American law professor

Robert A. Gorman (born April 22, 1937) is an American law professor. He is a professor emeritus at the University of Pennsylvania Law School.

==Biography==
Gorman was born in New York City. He obtained a B.A., summa cum laude, from Harvard College in 1958, an LL.B., magna cum laude, from Harvard Law School in 1962, where he was on the Harvard Law Review, and attended University College at Oxford University in 1958-59. He was a Law Clerk to Hon. Irving R. Kaufman of the United States Court of Appeals, Second Circuit in 1962-63, and an associate at Proskauer Rose Goetz & Mendelsohn in 1963-1964.
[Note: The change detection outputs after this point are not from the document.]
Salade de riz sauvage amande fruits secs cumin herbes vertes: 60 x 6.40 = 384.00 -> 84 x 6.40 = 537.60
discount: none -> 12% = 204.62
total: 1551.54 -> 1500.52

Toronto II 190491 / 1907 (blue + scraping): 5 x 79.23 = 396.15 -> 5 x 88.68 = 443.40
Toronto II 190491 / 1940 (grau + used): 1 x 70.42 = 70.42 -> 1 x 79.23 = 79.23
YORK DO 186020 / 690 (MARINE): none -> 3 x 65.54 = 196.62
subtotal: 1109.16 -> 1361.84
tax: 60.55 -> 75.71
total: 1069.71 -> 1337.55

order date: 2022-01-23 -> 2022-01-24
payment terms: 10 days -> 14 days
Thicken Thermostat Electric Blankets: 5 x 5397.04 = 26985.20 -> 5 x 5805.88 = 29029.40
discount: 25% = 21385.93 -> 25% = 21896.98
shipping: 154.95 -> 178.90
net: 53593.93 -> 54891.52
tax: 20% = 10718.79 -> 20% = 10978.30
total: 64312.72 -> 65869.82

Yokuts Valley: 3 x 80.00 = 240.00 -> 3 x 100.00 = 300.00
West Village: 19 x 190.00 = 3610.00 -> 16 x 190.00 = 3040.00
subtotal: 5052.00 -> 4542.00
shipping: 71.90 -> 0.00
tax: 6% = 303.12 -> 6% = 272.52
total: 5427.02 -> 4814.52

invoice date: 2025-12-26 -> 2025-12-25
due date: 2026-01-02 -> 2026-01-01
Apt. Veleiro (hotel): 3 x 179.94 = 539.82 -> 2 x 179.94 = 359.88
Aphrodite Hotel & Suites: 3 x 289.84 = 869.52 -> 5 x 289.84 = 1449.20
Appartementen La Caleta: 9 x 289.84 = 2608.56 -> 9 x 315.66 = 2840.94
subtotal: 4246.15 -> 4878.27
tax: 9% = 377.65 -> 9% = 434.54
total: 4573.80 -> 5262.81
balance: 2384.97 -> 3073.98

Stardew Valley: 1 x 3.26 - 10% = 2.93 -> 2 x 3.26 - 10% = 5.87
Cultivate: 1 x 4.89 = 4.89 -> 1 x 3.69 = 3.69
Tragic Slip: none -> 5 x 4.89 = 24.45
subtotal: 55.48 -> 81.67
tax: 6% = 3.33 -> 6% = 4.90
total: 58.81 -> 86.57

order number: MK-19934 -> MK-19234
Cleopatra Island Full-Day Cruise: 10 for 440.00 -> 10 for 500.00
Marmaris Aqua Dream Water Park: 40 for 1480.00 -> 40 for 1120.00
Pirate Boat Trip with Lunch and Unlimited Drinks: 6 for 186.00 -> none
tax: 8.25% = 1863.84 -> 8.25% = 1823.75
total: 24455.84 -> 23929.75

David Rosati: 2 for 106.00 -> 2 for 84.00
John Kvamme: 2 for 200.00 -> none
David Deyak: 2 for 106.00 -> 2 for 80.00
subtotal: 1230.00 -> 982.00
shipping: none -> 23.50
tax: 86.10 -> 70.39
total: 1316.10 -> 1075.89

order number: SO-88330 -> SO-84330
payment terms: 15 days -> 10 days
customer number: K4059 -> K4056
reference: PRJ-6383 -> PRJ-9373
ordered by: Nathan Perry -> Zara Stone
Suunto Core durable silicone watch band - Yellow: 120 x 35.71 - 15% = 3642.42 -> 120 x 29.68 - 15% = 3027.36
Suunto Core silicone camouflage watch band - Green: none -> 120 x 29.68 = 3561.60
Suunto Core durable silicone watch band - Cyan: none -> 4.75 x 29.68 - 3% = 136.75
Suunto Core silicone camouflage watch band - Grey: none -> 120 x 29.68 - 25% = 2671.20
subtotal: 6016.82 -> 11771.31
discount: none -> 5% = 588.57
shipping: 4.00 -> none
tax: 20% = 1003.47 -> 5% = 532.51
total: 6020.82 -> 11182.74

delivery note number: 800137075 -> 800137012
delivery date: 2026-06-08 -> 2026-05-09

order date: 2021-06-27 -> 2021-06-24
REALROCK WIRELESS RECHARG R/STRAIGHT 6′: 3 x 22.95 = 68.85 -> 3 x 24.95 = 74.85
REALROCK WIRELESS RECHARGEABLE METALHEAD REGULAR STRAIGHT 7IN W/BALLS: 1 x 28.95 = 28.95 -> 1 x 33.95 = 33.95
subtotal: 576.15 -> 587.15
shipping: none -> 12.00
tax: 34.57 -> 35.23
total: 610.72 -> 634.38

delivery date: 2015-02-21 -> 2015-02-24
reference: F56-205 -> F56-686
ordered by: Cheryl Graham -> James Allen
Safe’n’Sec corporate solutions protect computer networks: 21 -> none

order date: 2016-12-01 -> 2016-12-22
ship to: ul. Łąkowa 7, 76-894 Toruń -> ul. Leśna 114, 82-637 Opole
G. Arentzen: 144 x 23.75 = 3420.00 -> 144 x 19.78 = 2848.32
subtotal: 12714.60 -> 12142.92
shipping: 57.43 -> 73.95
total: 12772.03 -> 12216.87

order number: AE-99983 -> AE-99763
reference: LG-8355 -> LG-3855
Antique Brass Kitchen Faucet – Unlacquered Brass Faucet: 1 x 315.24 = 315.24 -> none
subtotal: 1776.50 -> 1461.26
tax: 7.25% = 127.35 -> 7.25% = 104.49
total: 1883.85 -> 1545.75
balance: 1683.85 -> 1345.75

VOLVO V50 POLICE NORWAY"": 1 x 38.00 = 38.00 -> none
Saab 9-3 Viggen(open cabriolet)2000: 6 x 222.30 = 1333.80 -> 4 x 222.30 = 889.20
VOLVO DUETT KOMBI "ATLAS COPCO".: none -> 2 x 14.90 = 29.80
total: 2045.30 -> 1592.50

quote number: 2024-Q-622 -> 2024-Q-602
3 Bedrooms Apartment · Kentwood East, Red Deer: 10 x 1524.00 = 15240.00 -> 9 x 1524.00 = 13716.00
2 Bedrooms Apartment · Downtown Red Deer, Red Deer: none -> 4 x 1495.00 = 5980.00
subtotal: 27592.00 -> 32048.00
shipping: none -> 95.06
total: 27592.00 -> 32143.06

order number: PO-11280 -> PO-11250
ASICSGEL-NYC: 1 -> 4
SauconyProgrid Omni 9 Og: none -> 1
Gorman is the Kenneth W. Gemmill Professor Emeritus at the University of Pennsylvania Law School. He was the president of the American Association of University Professors from 1981 to 1982, and was president of the Association of American Law Schools in 1991.

Among his writings are Basic Text on Labor Law: Unionization and Collective Bargaining, West Publishing Co. (1976), 2d ed. (2004) (with Matthew W. Finkin), Labor Law Analysis and Advocacy (with Matthew W. Finkin), Juris Publishing Inc. (2013), and Cases and Materials on Labor Law (with Archibald Cox and Derek Bok), Foundation Press.

==Awards==
Gorman was awarded a Fulbright Scholarship in 1958-59, an Honorary Woodrow Wilson Fellowship in 1958, the Lindback Award for Distinguished Teaching in 1968, the Pennsylvania Chapter of Order of the Coif Award for Distinguished Scholarship in 1980, the Distinguished Service Award of the University of Pennsylvania Law Alumni Society in 2000, and the Harvey Levin Award for Teaching Excellence at the University of Pennsylvania Law School in 2000.